■ Records provided
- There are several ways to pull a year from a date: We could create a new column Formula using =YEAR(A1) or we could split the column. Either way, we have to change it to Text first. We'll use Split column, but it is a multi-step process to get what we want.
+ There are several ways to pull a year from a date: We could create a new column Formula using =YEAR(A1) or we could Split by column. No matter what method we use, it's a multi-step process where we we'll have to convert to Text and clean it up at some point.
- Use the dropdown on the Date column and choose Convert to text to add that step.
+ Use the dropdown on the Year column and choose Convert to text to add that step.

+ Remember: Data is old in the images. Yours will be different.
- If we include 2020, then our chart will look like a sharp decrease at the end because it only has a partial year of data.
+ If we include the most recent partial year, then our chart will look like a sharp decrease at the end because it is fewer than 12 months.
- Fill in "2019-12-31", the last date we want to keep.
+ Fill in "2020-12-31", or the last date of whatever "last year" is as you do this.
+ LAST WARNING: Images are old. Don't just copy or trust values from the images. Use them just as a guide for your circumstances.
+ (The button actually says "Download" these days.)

...

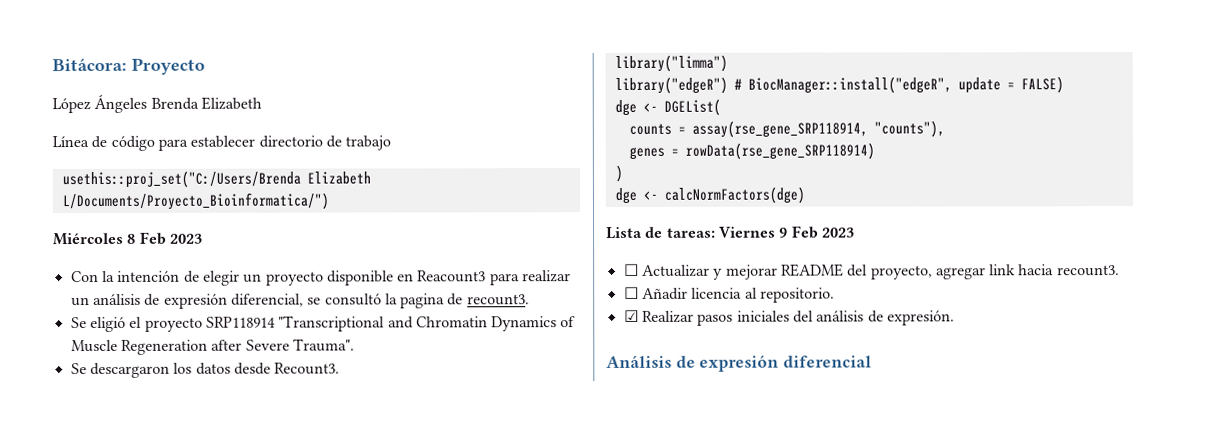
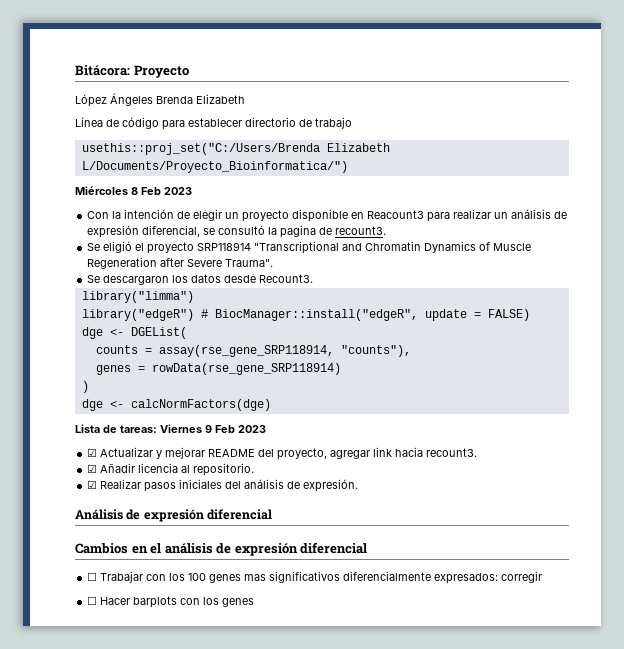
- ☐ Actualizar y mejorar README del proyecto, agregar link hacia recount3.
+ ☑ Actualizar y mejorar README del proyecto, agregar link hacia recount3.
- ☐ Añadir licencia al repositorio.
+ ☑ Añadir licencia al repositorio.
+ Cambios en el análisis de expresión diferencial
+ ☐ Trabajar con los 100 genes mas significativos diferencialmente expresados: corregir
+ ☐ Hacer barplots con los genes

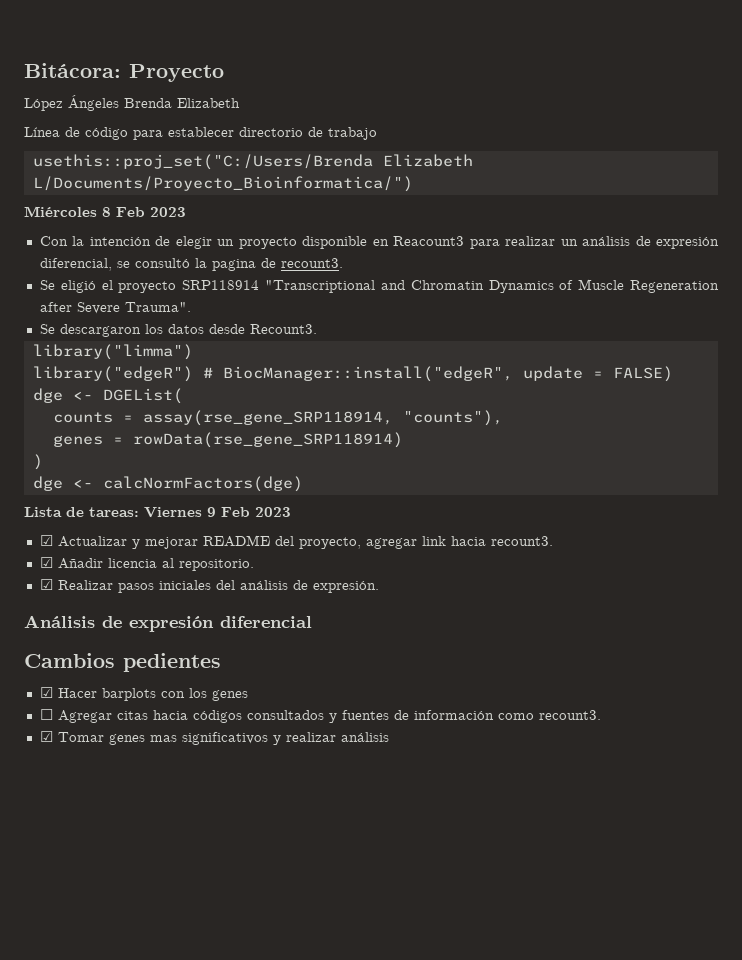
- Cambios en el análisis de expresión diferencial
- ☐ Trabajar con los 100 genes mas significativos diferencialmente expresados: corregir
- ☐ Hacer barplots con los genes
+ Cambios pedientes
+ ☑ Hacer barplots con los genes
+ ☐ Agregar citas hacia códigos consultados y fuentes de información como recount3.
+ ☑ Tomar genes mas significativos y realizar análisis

■ What to work on
The count, and nothing else: how many lines of the entries contain the word "want"?

■ Answer for this exercise
2